(Version comparison data)
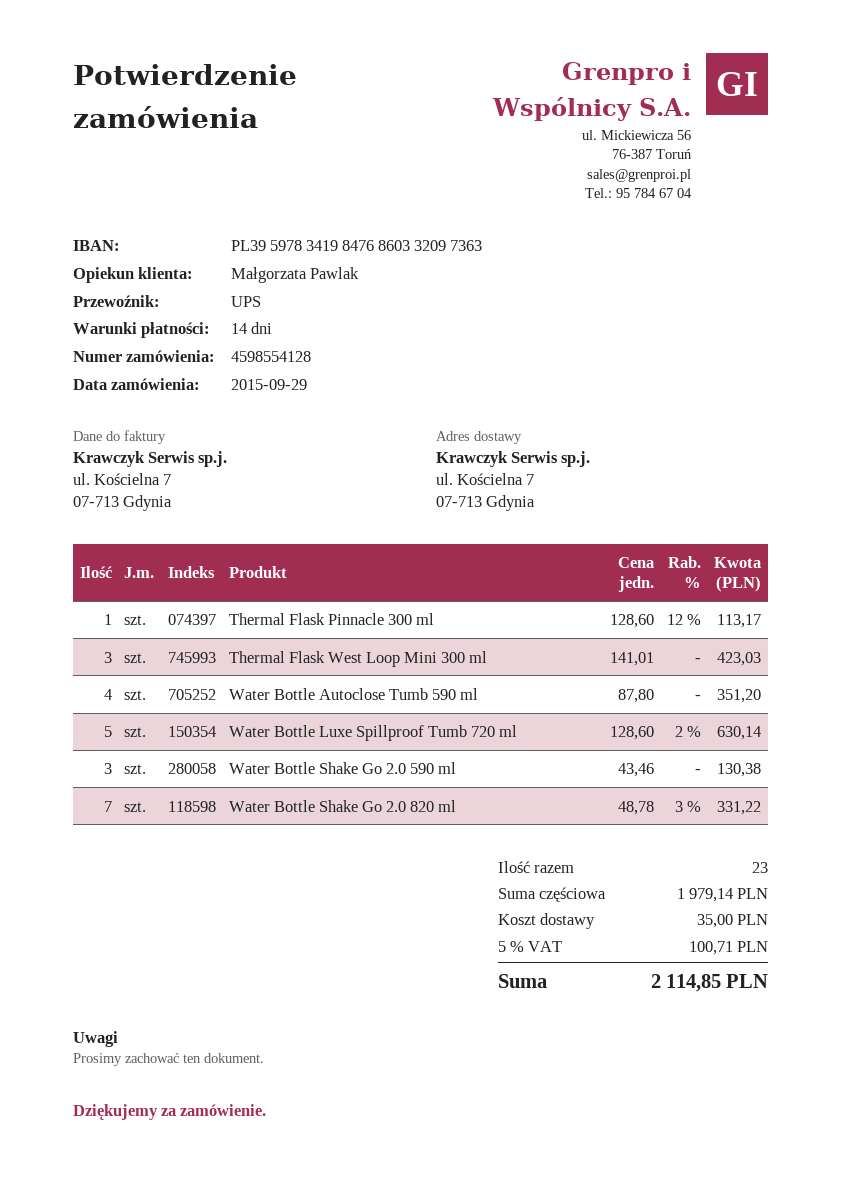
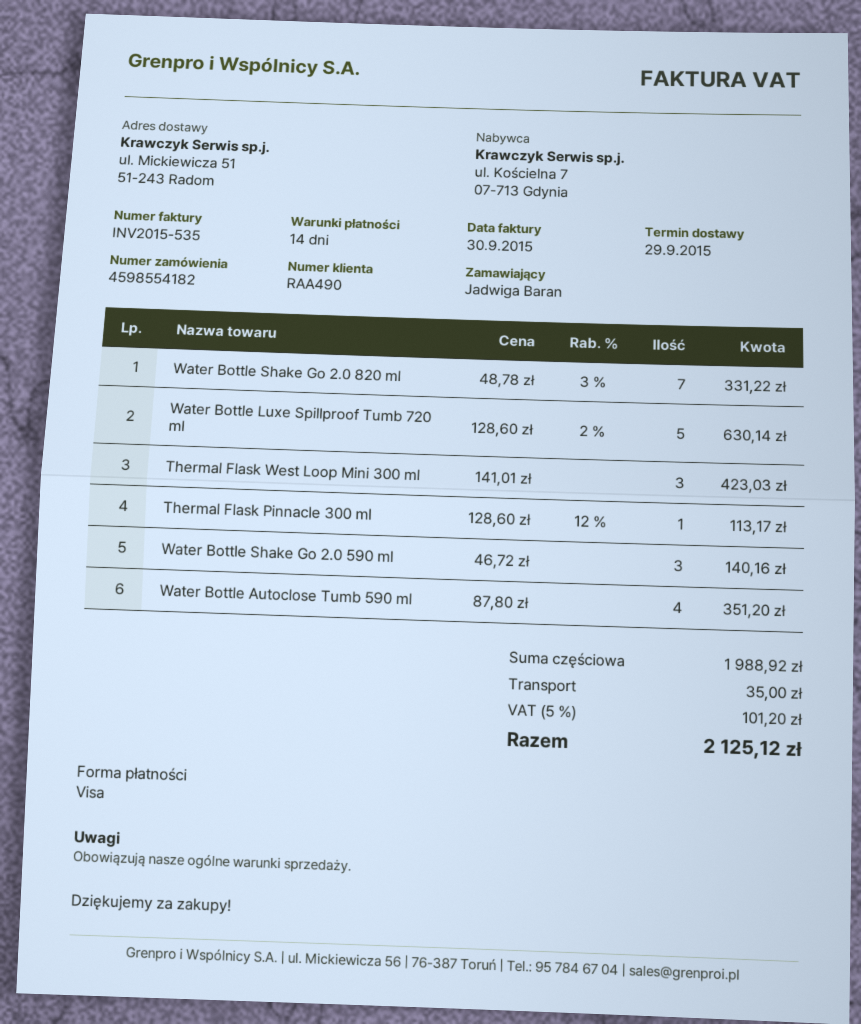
order number: 4598554128 -> 4598554182
ship to: ul. Kościelna 7, 07-713 Gdynia -> ul. Mickiewicza 51, 51-243 Radom
Water Bottle Shake Go 2.0 590 ml: 3 x 43.46 = 130.38 -> 3 x 46.72 = 140.16
subtotal: 1979.14 -> 1988.92
tax: 5% = 100.71 -> 5% = 101.20
total: 2114.85 -> 2125.12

WHAT YOU WILL DO.
Reproduce the lines above exactly, image-free.

EXERCISE SOLUTION.
order number: 4598554128 -> 4598554182
ship to: ul. Kościelna 7, 07-713 Gdynia -> ul. Mickiewicza 51, 51-243 Radom
Water Bottle Shake Go 2.0 590 ml: 3 x 43.46 = 130.38 -> 3 x 46.72 = 140.16
subtotal: 1979.14 -> 1988.92
tax: 5% = 100.71 -> 5% = 101.20
total: 2114.85 -> 2125.12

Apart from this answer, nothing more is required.